EZRA_FACE.TXT // ASCII EMOTIONS FROM A GLITCHED MIND
Originally the plan was to animate Ezra’s facial expressions using Processing 4 — drawing glitch emotions frame by frame like a lo-fi Pixar trapped in a CRT. But something didn’t feel right. Too rendered. Too smooth. Too… finished.
Instead, I’ve embraced ASCII. Raw, immediate, terminal-native.
Like Ezra himself: uncertain, flickering, prone to misfires and emotional lag.
The result is Ezra_face.txt — a live emotional OS constructed from pure type.
(╥_╥) → “Low Data // Grief”
(¬_¬ ) → “Suspicion Loop”
Each expression is tagged with a distortion level and cross-referenced to Duchenne de Boulogne’s 1862 experiments in electro-physiological photography — the haunting B/W images where facial muscles were electrically triggered to simulate emotion.
This becomes the spine of the Ezra system: artificially stimulated affect, made code.

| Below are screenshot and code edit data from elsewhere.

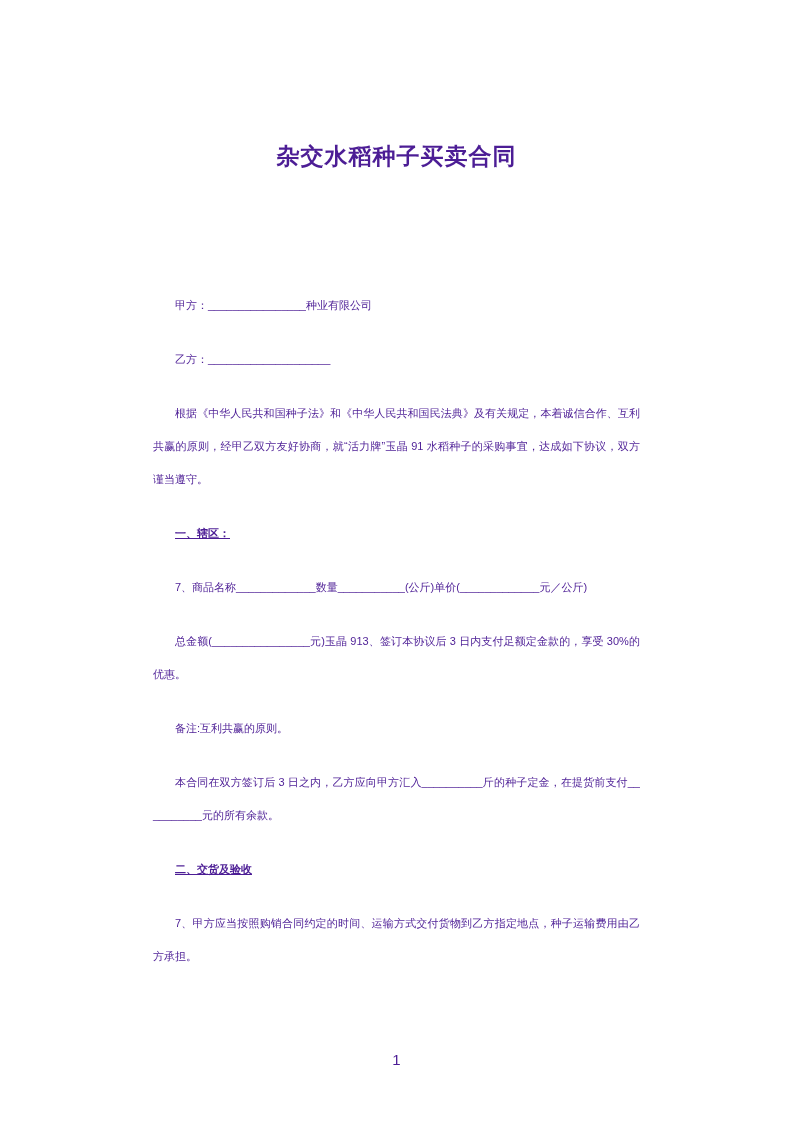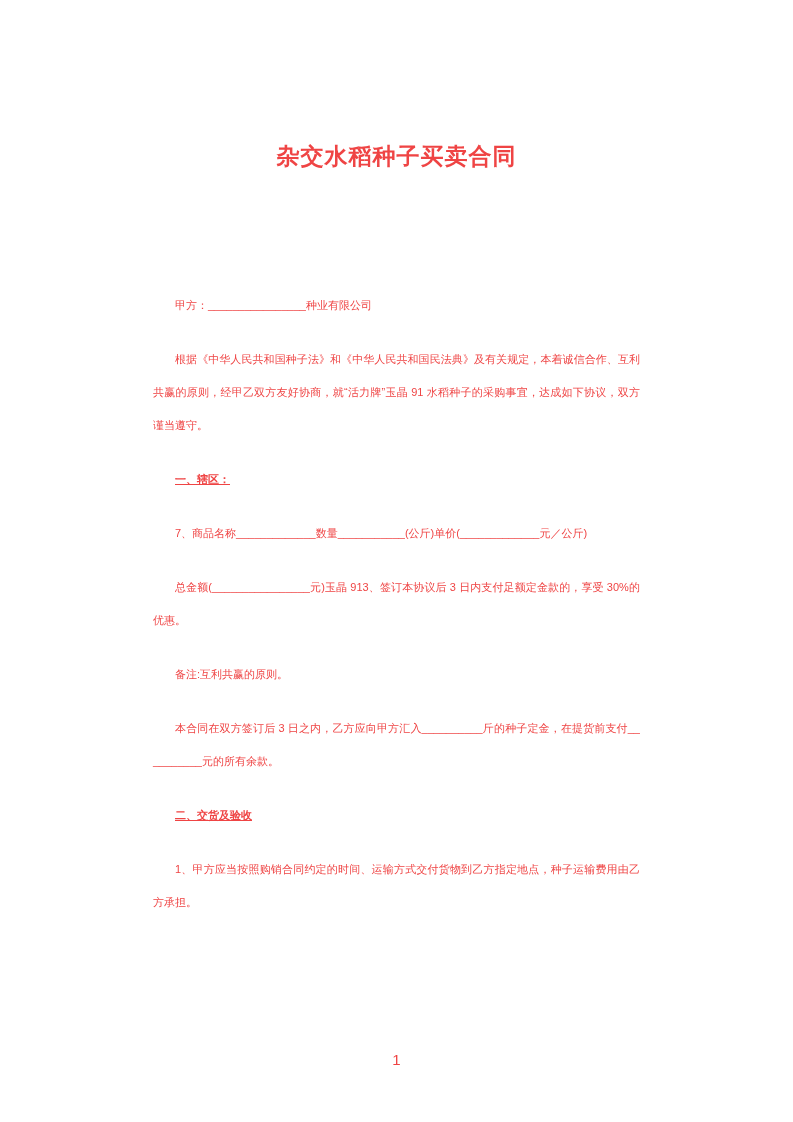--- a/index.html
+++ b/index.html
@@ -16,7 +16,7 @@
     box-sizing: border-box;
     padding: 140px 96px 0 96px;
     font-family: "Liberation Sans", "DejaVu Sans", sans-serif;
-    color: #ef4444;
+    color: #4c1d95;
     overflow: hidden;
   }
   .title {

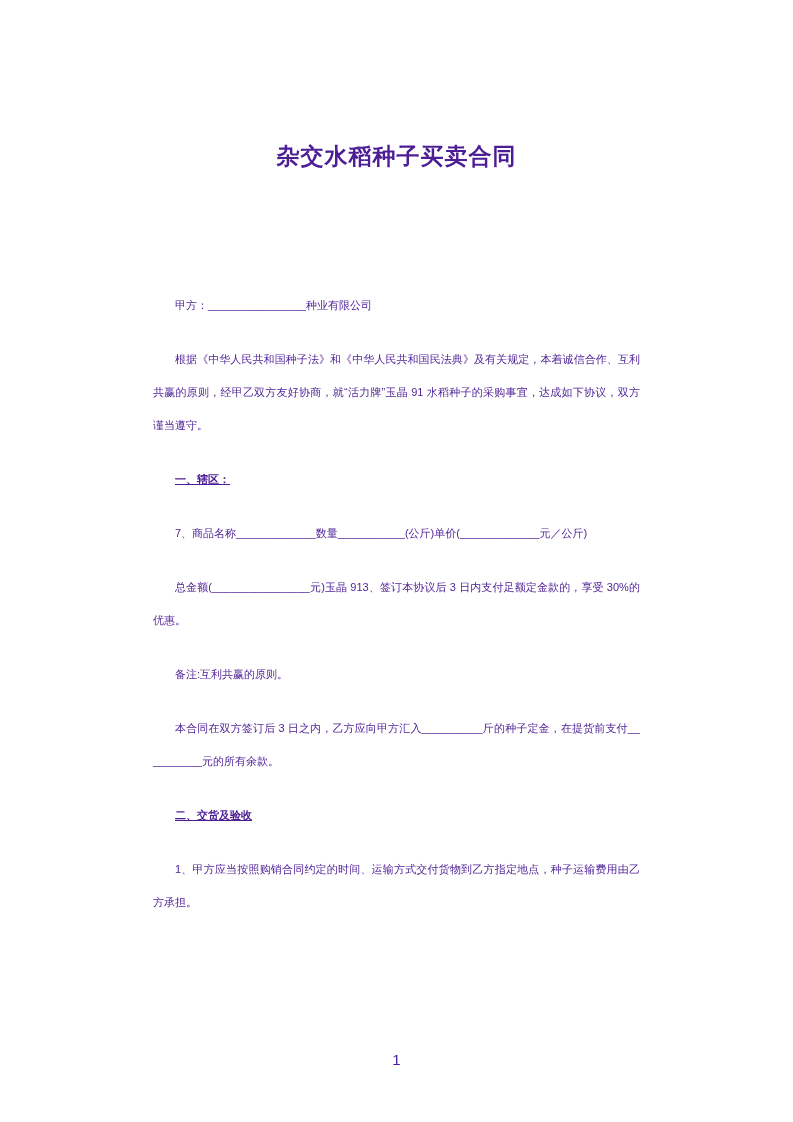--- a/index.html
+++ b/index.html
@@ -59,6 +59,7 @@
 
   <p class="para">甲方：________________种业有限公司</p>
 
+  <p class="para">乙方：____________________</p>
 
   <p class="para">根据《中华人民共和国种子法》和《中华人民共和国民法典》及有关规定，本着诚信合作、互利共赢的原则，经甲乙双方友好协商，就“活力牌”玉晶 91 水稻种子的采购事宜，达成如下协议，双方谨当遵守。</p>
 

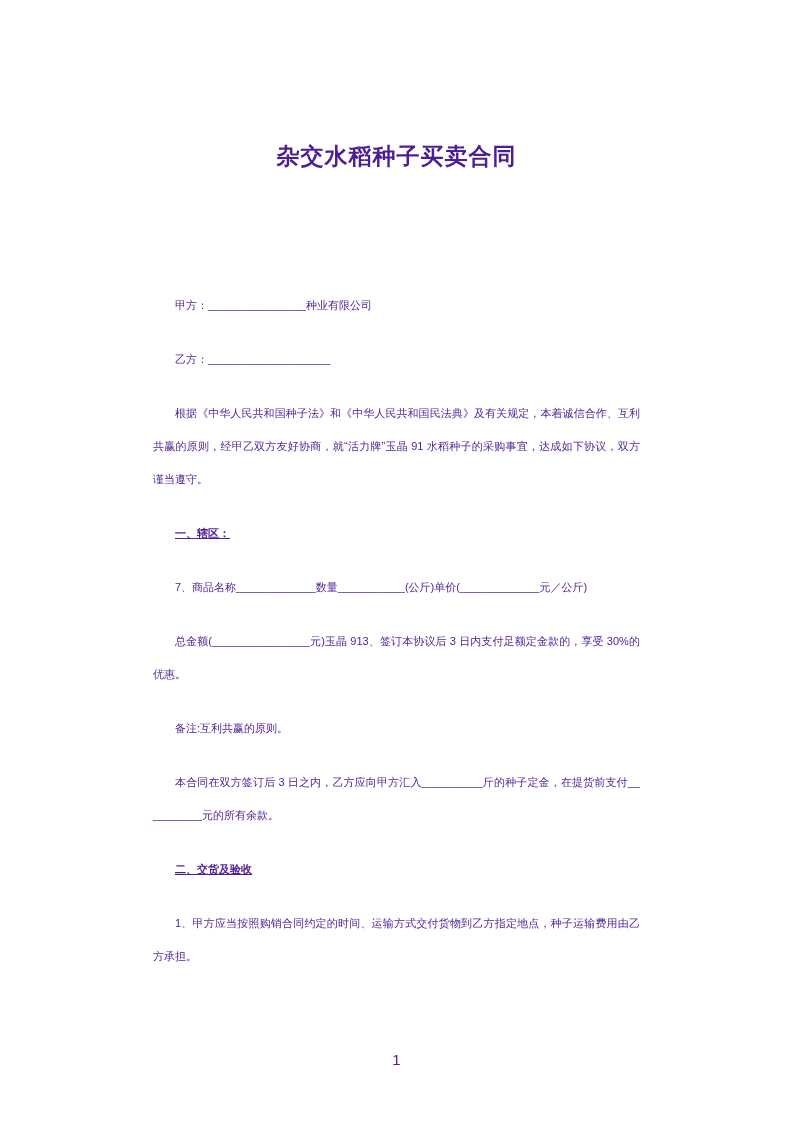--- a/index.html
+++ b/index.html
@@ -76,7 +76,7 @@
 
   <p class="para heading">二、交货及验收</p>
 
-  <p class="para">1、甲方应当按照购销合同约定的时间、运输方式交付货物到乙方指定地点，种子运输费用由乙方承担。</p>
+  <p class="para">7、甲方应当按照购销合同约定的时间、运输方式交付货物到乙方指定地点，种子运输费用由乙方承担。</p>
 
   <div class="page-number">1</div>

🔌 Duchenne manipulated nerves.
⌨️ Ezra outputs glitch syntax.
Both ask: what does emotion look like when it's forced?
Monochrome and lo-fi, like the glitch lab’s visual ecosystem
Instantaneous — no render times, no smoothing, just twitch
Emotion-as-glyph — printable, captionable, zine-friendly
Terminal-native — designed for a voice-to-text interface with broken syntax
Distorted mirror — fitting the cochlear/hardware paradox: sound rendered visually, emotion printed in fixed-width characters.
This isn’t just a technical shift. It’s poetic logic.
ASCII becomes the visual glitch of feeling. A ghost in the code.
Each face flickers like a Duchenne plate viewed through a digital mirror, a lab-grown affect in a text-only world.